In order to pinpoint which cluster to run the 2nd hypervisor, you need to look at your overall SDDC architecture. This helps you ensure that the 2nd hypervisor fits well into your overall architecture. So start with your SDDC Architecture. You have that drawing right? 😉

I have created a sample for 500 server VM and 1000 VDI VM. Review that and see where you can fit the 2nd hypervisor. For those with larger deployment, the sample I provided scales to 2000 server VM and 5000 VDI VM. That’s large enough for most customers. If yours is larger, you can use that as Pod.

It’s a series of posts, and I go quite deep. So take your coffee and carefully review it.

I am happy to wait 🙂

Done reviewing? Great!

What you need to do now is to come up with your own SDDC Architecture. Likely, it won’t be as optimized and ideal as mine, as yours have to take into account brownfield reality.
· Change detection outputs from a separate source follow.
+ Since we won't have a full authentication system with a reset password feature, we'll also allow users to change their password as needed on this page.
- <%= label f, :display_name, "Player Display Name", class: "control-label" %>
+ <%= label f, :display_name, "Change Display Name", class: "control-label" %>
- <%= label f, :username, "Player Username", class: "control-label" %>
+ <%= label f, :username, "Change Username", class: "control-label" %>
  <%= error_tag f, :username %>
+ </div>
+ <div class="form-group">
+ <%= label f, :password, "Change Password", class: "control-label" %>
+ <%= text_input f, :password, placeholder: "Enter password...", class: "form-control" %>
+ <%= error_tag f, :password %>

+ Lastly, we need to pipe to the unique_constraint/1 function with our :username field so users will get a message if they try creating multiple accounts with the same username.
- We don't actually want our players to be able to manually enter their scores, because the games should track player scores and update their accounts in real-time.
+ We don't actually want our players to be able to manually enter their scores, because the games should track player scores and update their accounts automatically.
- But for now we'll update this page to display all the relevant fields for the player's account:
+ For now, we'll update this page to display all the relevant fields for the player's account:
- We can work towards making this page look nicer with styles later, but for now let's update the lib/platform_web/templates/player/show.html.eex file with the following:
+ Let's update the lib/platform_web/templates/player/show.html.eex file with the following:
You walk from where you stand. If you can't stand properly, don't walk.

Can you see where you can optimize and improve your SDDC? A lot of customers can improve their private cloud, better capability while lowering cost/complexity, by adding storage virtualization and network virtualization. If what you have is just server consolidation, then it is not even an SDDC. If you already have SDDC, but you’re far from AWS or Google level of efficiency and effectiveness, then adding a 2nd hypervisor is not going to get you closer. Focus first on getting to SDDC or Private Cloud.

Even if you have the complete architecture of SDDC, you can still lower cost by improving Operations. Review this material.
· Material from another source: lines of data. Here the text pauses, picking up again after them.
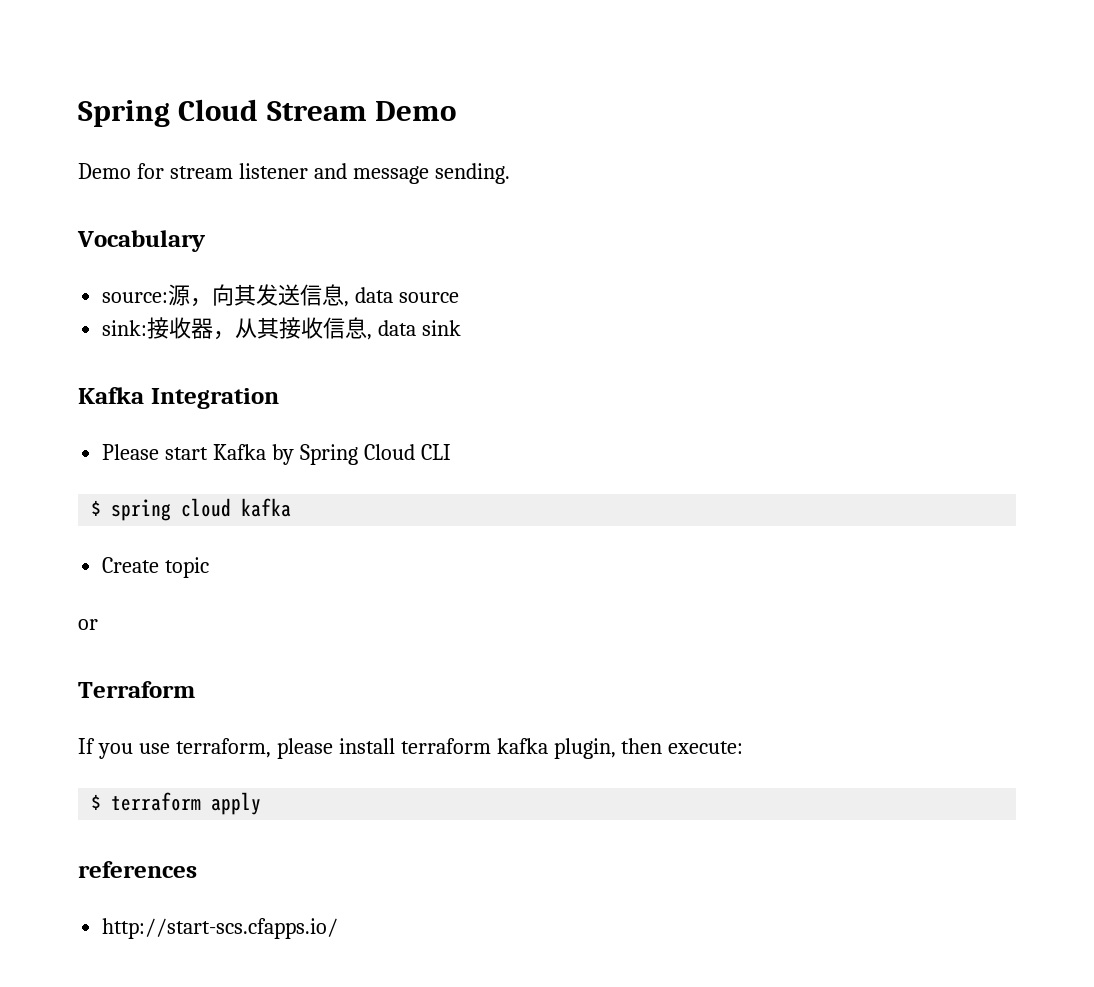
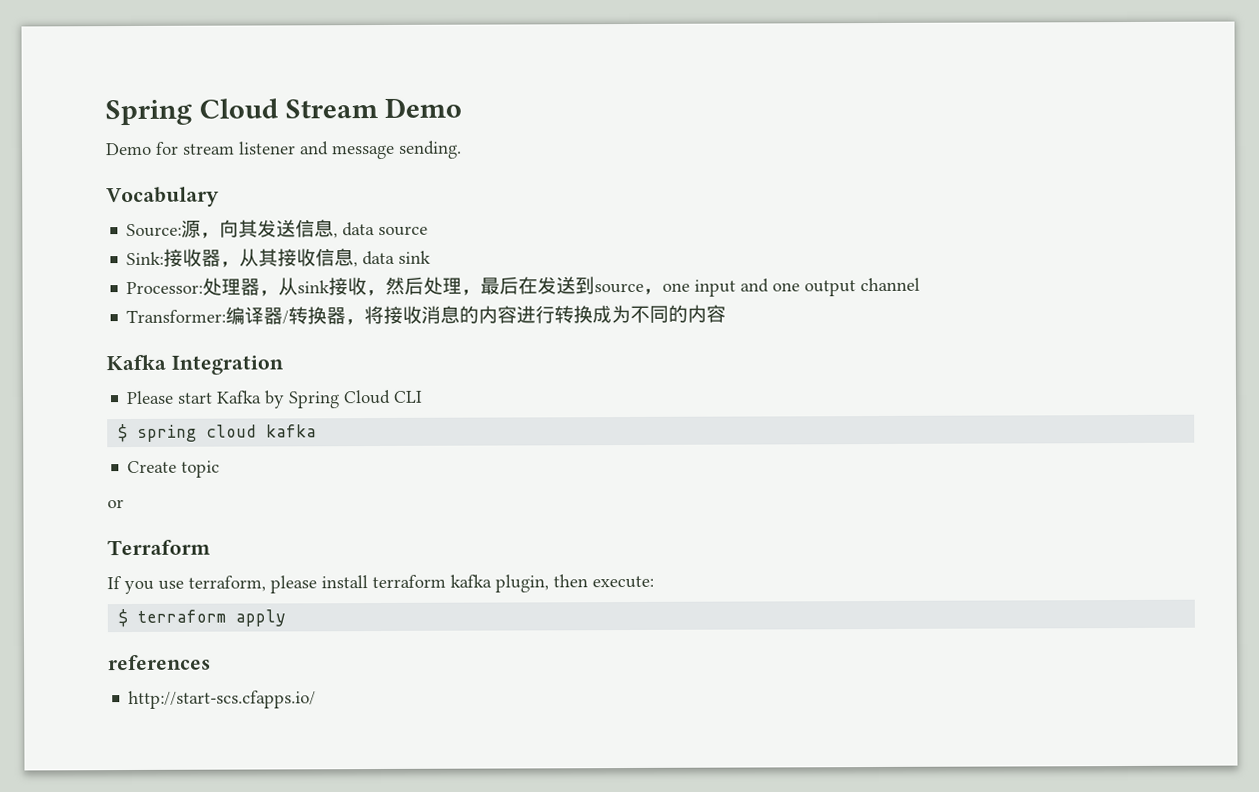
- source:源，向其发送信息, data source
+ Source:源，向其发送信息, data source
- sink:接收器，从其接收信息, data sink
+ Sink:接收器，从其接收信息, data sink
+ Processor:处理器，从sink接收，然后处理，最后在发送到source，one input and one output channel
+ Transformer:编译器/转换器，将接收消息的内容进行转换成为不同的内容

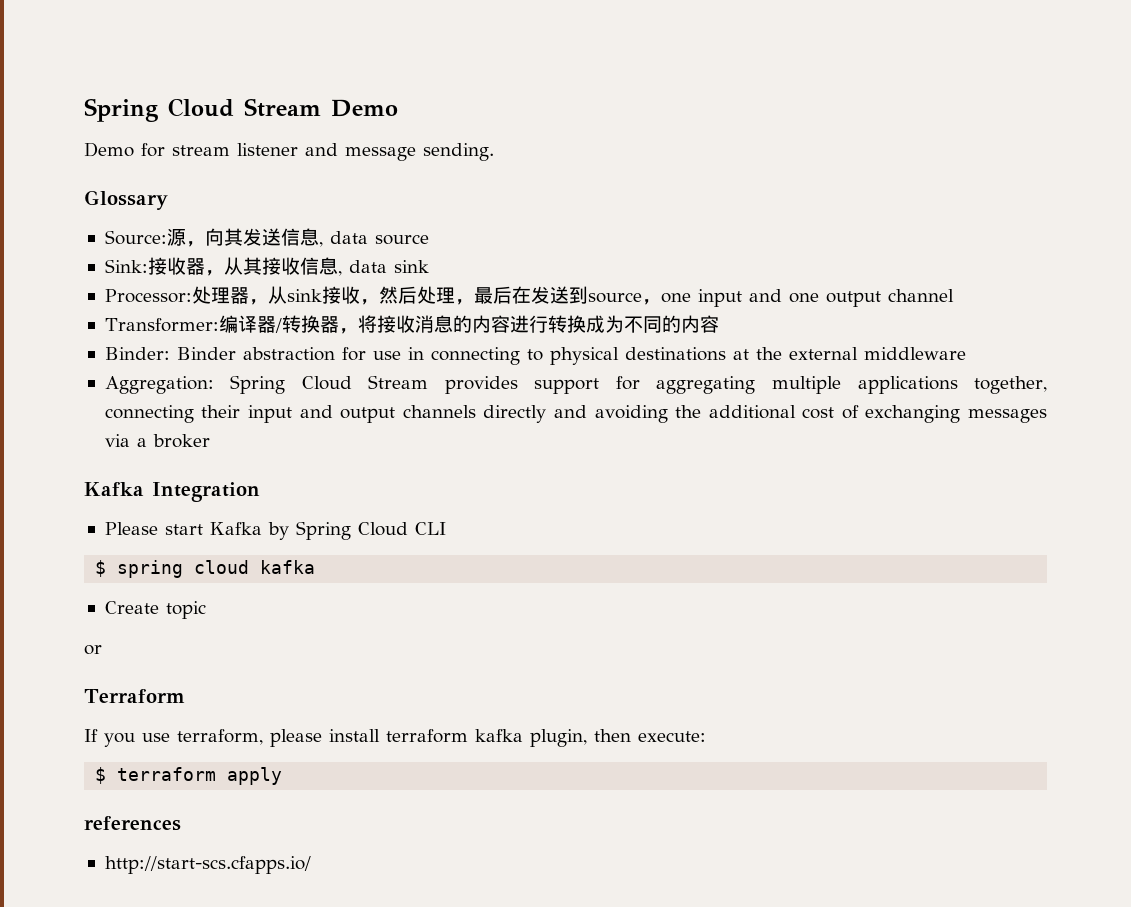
- Vocabulary
+ Glossary
+ Binder: Binder abstraction for use in connecting to physical destinations at the external middleware
+ Aggregation: Spring Cloud Stream provides support for aggregating multiple applications together, connecting their input and output channels directly and avoiding the additional cost of exchanging messages via a broker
Have you designed your improved SDDC? If you have, there is a good chance that you have difficulty placing a 2nd hypervisor. The reason is a 2nd hypervisor de-optimize the environment. It actually makes the overall architecture more complex.

hypervisor

The hypervisor, as you quickly realized, is far from a commodity. Here is a detailed analysis on why it is not a commodity.

This additional complexity brings us the very point of the objective of a 2nd hypervisor. There are only 2 reasons why customer adds a second vendor to their environment:

  • The first one does not work
  • The first one too expensive

Optimizing SDDC Cost

In the case of VMware vSphere and SDDC, I think it is clear which one is the reason 🙂

So let’s talk about cost. With every passing year, IT has to deliver more with less. That’s the nature of the industry, hence your users expect it from you. You’re providing IT service. Since your vendors & suppliers are giving you more with less, you have to pass on this to the business.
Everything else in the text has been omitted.